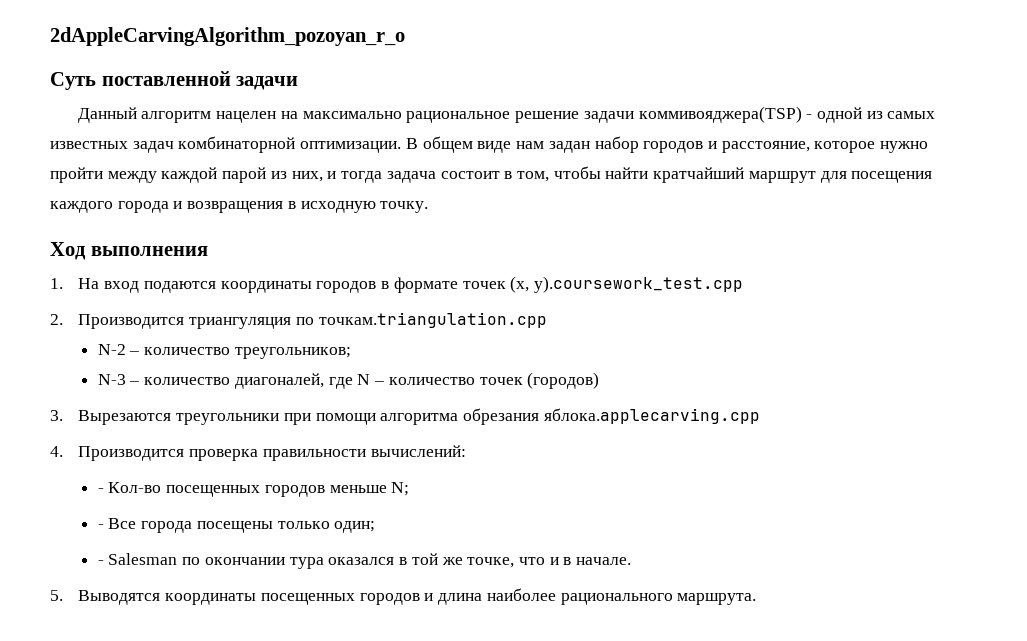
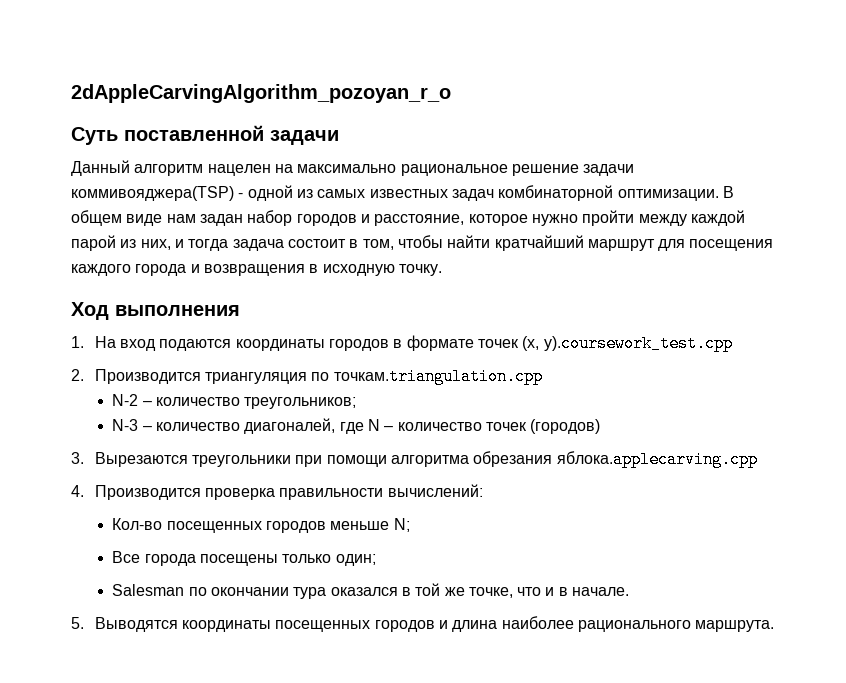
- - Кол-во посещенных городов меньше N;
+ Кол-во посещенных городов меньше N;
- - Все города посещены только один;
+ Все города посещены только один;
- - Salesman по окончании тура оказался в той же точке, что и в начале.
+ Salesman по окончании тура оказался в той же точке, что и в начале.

+ + + + +

__PROBLEM DETAILS__
Check each line above for the string "один" and show the ones that have it.

__REPLY TO THE TASK__
- - Все города посещены только один;
+ Все города посещены только один;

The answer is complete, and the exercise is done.